Wyoming has for years allowed residents age 21 and older to carry firearms – either openly or concealed – without a permit.

But state gun policy also allows business, school districts and other entities to forbid firearms on their premises. Gun-free zones in Wyoming include public school grounds, the University of Wyoming Campus and government buildings, such as the Wyoming Capitol.

Haroldson and others advocating for the elimination of gun-free zones argue that they do little more than create “soft targets” for criminals and mass shooters.

A similar measure he sponsored during last year’s session of the Wyoming Legislature died in the House Appropriations Committee.

That bill’s weak point was a failure to clarify the weapons policy for Wyoming’s jails and prisons, Haroldson said. But that’s been fixed, and the new bill clarifies that residents would still be forbidden to conceal-carry at correctional facilities.

This year’s bill would also allow teachers to carry concealed firearms in public schools.

More Guns Equals More Danger

Howard said increasing the number of guns in such places will only increase the danger – particularly if the people carrying them aren’t rigorously trained.

And most educators are against having guns in schools, she claimed.

“Those organizations have made it clear in the past, that is something they don’t want,” she said.

Moreover, Wyoming’s current policy regarding the carrying of firearms is fair and widely supported, Howard added. Businesses, schools and other entities should retain the right to decide for themselves whether they want to allow firearms.

“That isn’t something that the Legislature should force on them,” she said.

Haroldson on Thursday disputed the idea that an increased presence of firearms always increases the danger of violence.

“The statistics don’t line up,” he told Cowboy State Daily.

There have been numerous shootings in schools across the country that were deemed gun-free zones, whereas there haven’t been any at schools that were not, he said.

Wyoming school districts can decide whether they should allow trained school employees to carry concealed firearms, to defend students and themselves against potential attacks.

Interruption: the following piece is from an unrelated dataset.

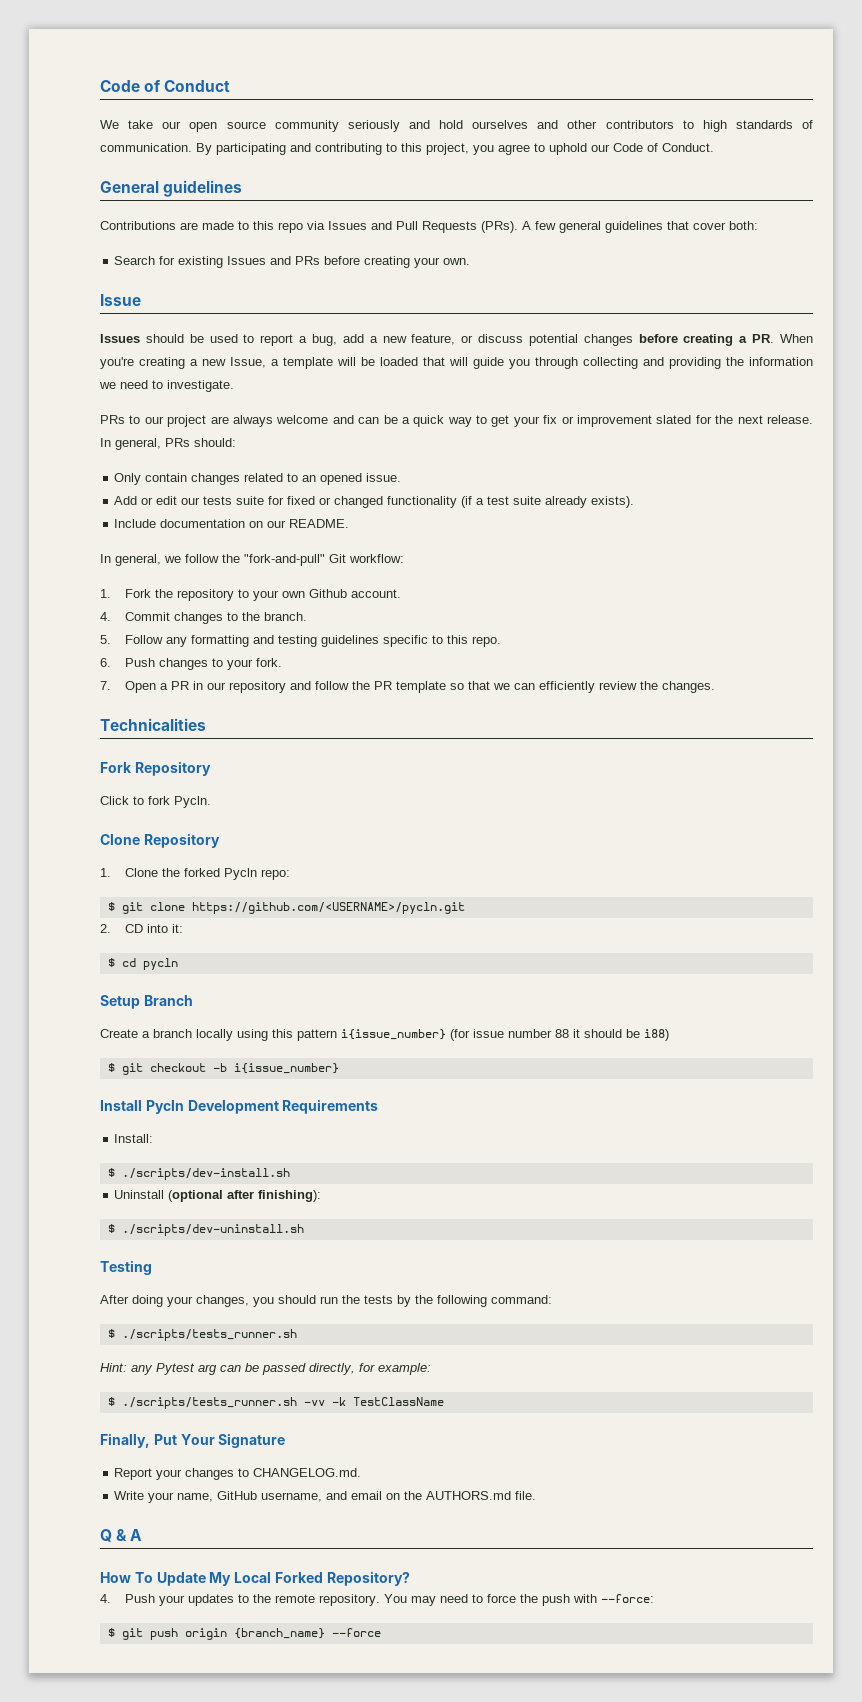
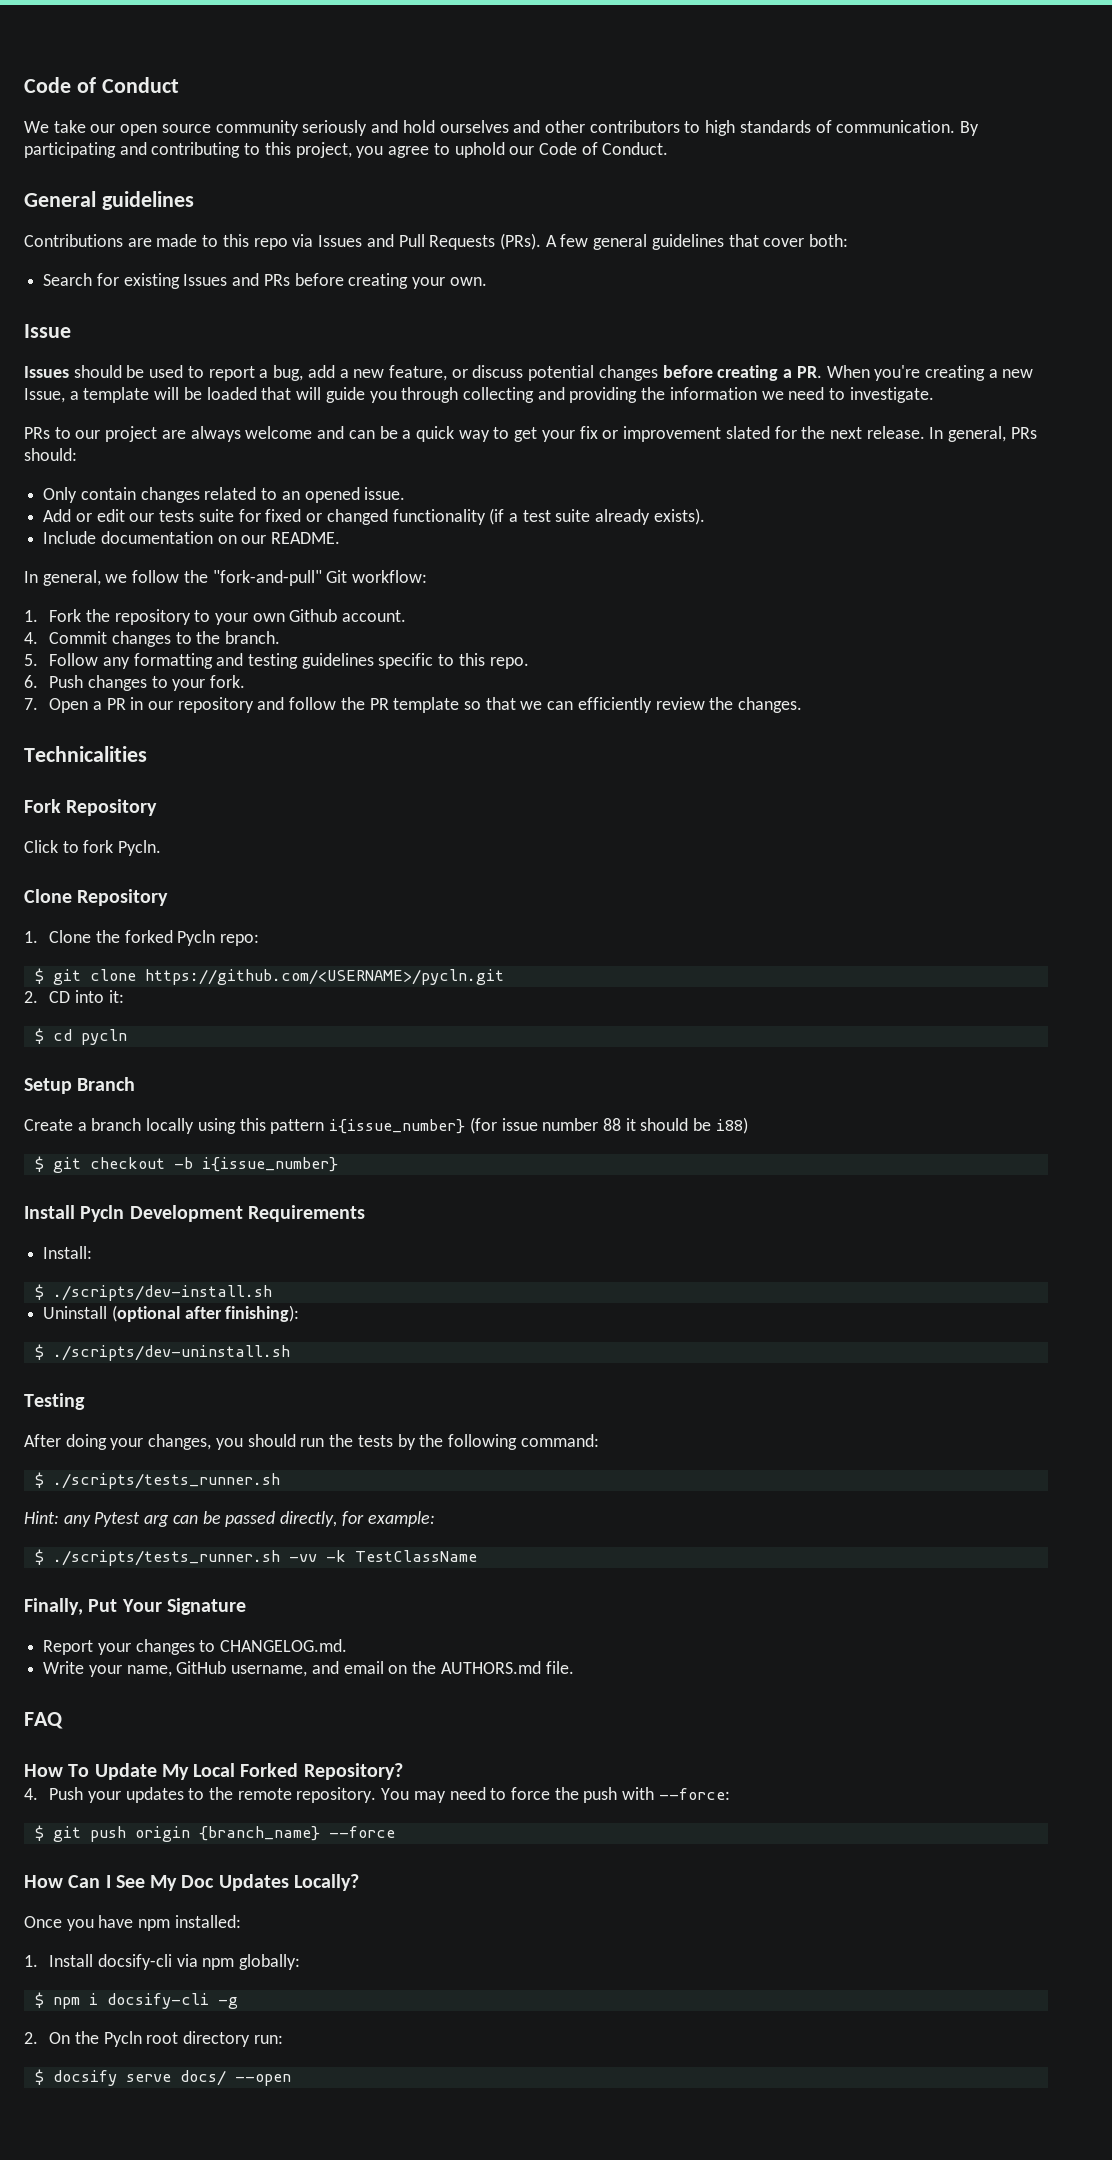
[100,1529,143,1542] Q & A -> [24,1712,63,1729] FAQ
(381, 1632) none -> [24,1874,359,1891] [24,1915,241,1931] [24,1954,300,1970] [34,1992,238,2009] [24,2031,283,2047] [34,2069,291,2086] // How Can I See My Doc Updates Locally? // Once you have npm installed: // 1. Install docsify-cli via npm globally: // $ npm i docsify-cli -g // 2. On the Pycln root directory run: // $ docsify serve docs/ --open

Firearms instructor Bill Tallen of Cody previously told Cowboy State Daily that his company offers tactical training for school employees in some Wyoming school districts that have opted to for armed staff.

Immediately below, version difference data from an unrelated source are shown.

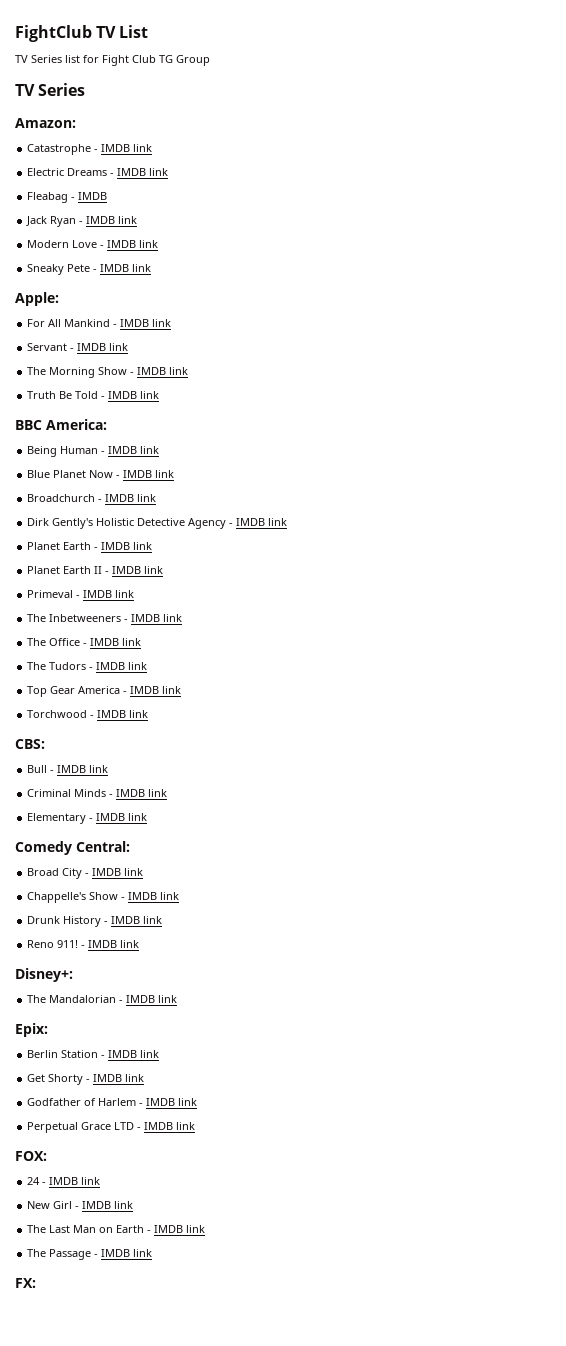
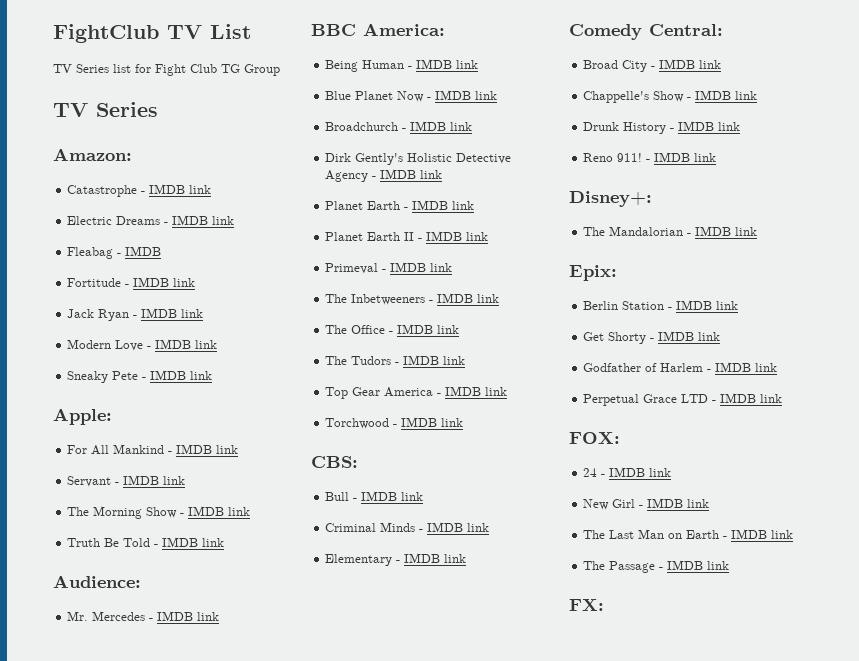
(108, 196) none -> [67,277,196,287] // Fortitude - IMDB link
(160, 395) none -> [53,575,141,588] [67,611,220,621] // Audience: // Mr. Mercedes - IMDB link

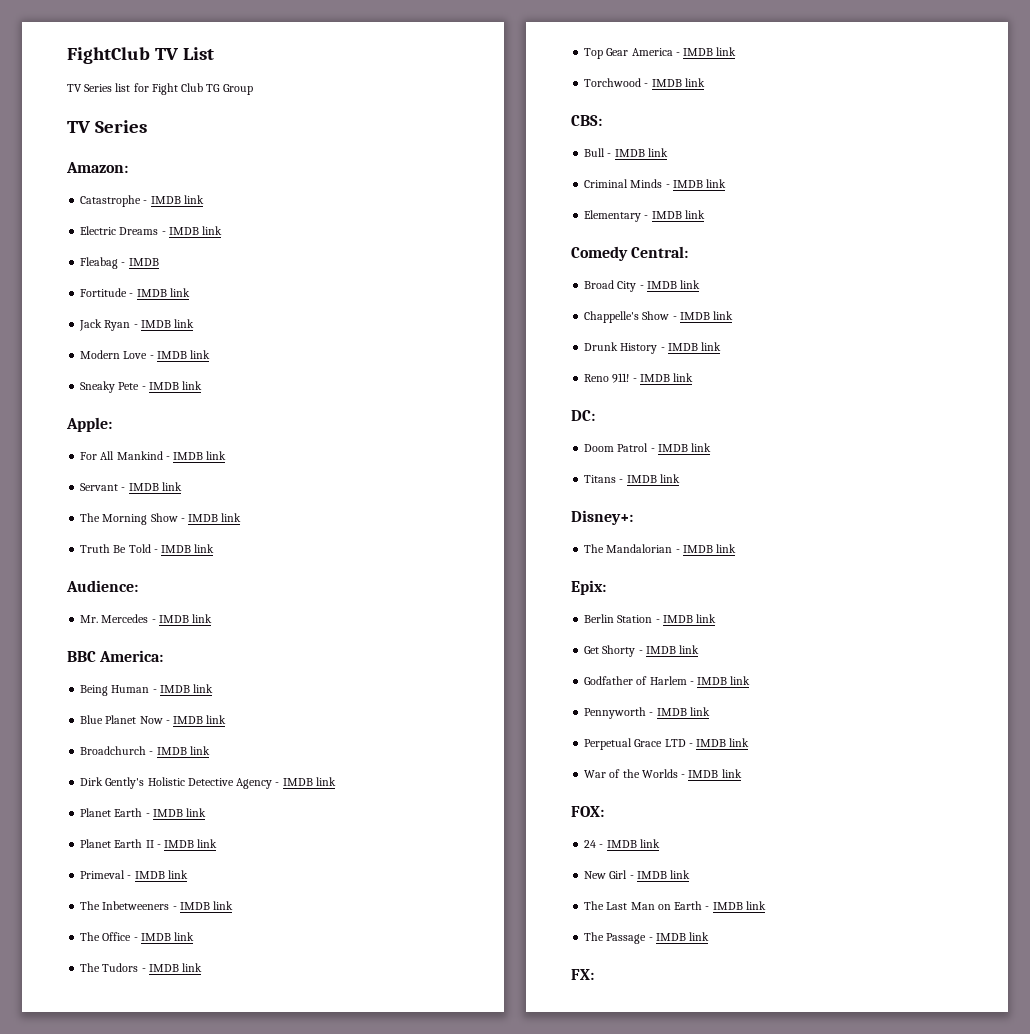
(717, 157) none -> [571,410,595,421] [584,443,712,452] [584,474,680,483] // DC: // Doom Patrol - IMDB link // Titans - IMDB link
(778, 367) none -> [584,707,710,719] // Pennyworth - IMDB link
(783, 398) none -> [584,769,742,778] // War of the Worlds - IMDB link

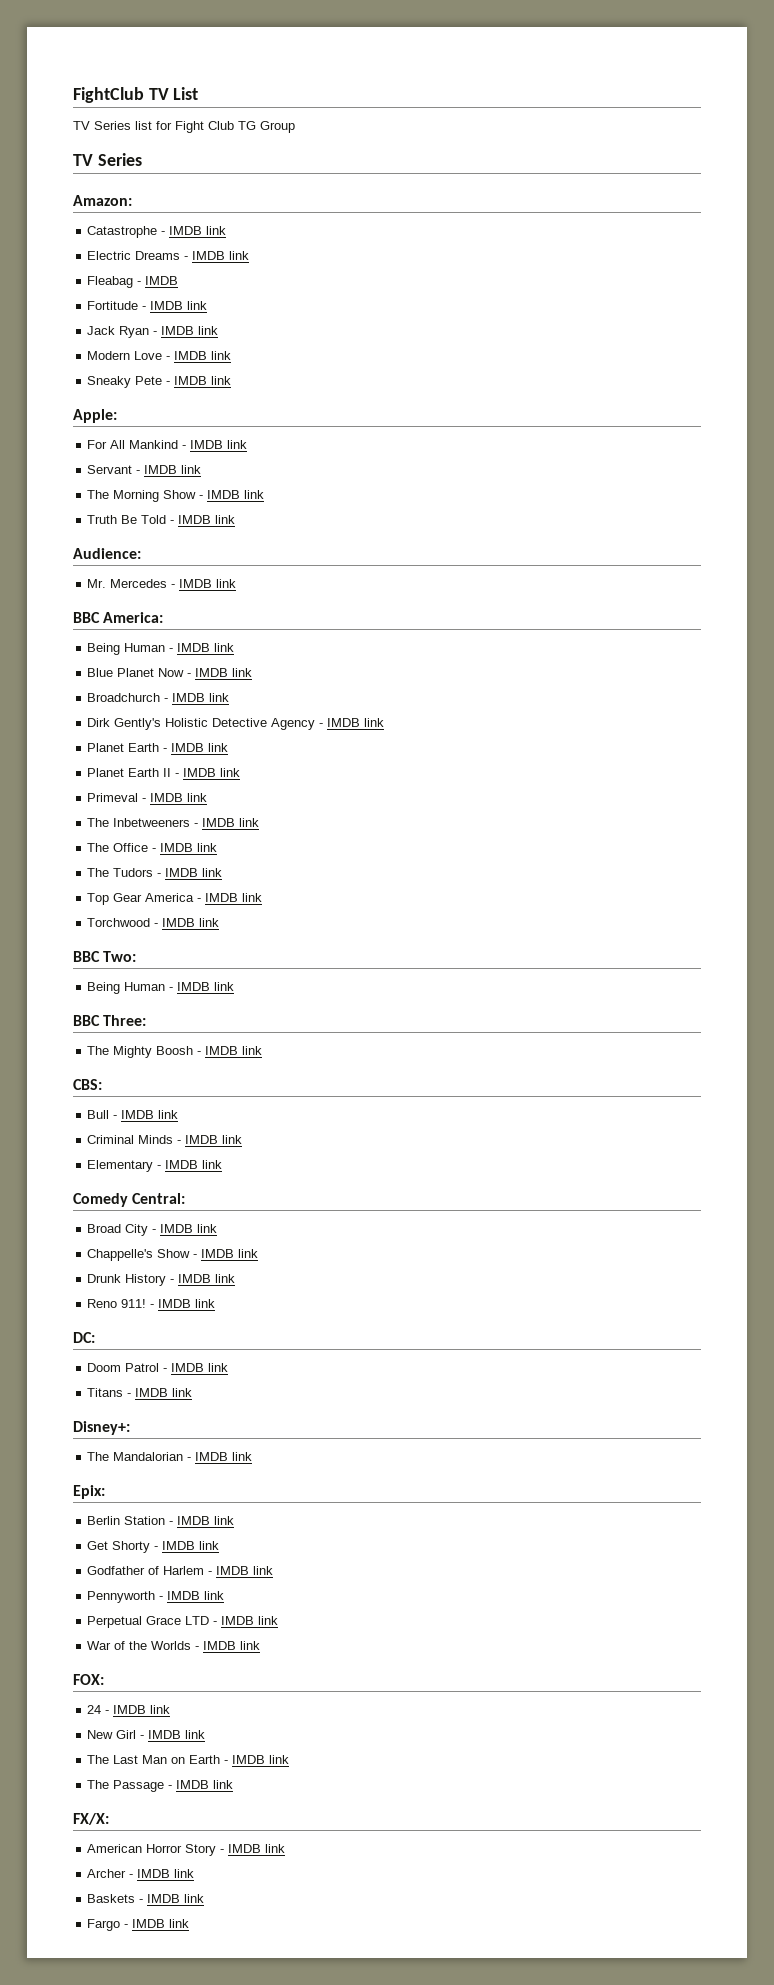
(705, 82) none -> [73,951,137,962] [87,982,235,994] [73,1015,147,1026] [87,1046,263,1058] // BBC Two: // Being Human - IMDB link // BBC Three: // The Mighty Boosh - IMDB link
[571,969,594,980] FX: -> [73,1813,109,1825] [87,1844,286,1856] [87,1869,195,1878] [87,1894,205,1903] [87,1919,190,1931] FX/X: // American Horror Story - IMDB link // Archer - IMDB link // Baskets - IMDB link // Fargo - IMDB link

Says Lowering Carry Age Is Bad Idea

Howard said lowering the concealed carry age requirement from 21 to 18 would only make an ongoing problem in Wyoming even worse.

“That would be teens with guns. Some of them have already got them, and it’s already a problem,” Howard said. “There are already people dying from guns in the hands of people in the 18-and-under age range, and they don’t belong there.”

She cited the April 2023 shootout in Cheyenne’s Lincoln Park that killed Baylee Carabajal-Clark, 15.

Johnny Angel Muñoz, who was 16 at the time of the shooting, was convicted of second-degree murder in that case.

18-Year-Olds Should Have Rights

Haroldson said even if the Wyoming statute at the time of that shooting had allowed for 18-year-olds to carry concealed firearms, the parties involved in the shootout here under 18, and still would have been armed illegally.

Regarding the wider intent of the bill, Haroldson said that the U.S. Supreme Court in 2023 ruled that 18-20-year-olds have the right to purchase and carry handguns. So he thinks that Wyoming’s policy should reflect the high court’s decision in that regard.

He added that 18-year-olds are treated as adults in many circumstances. They’re old enough to serve in the military and risk being wounded or killed in combat. Or, if they’re convicted of serious crimes they can be sent to prison, sometimes even for life.

So, it’s only fair that they should have full Second Amendment rights in Wyoming, Haroldson said.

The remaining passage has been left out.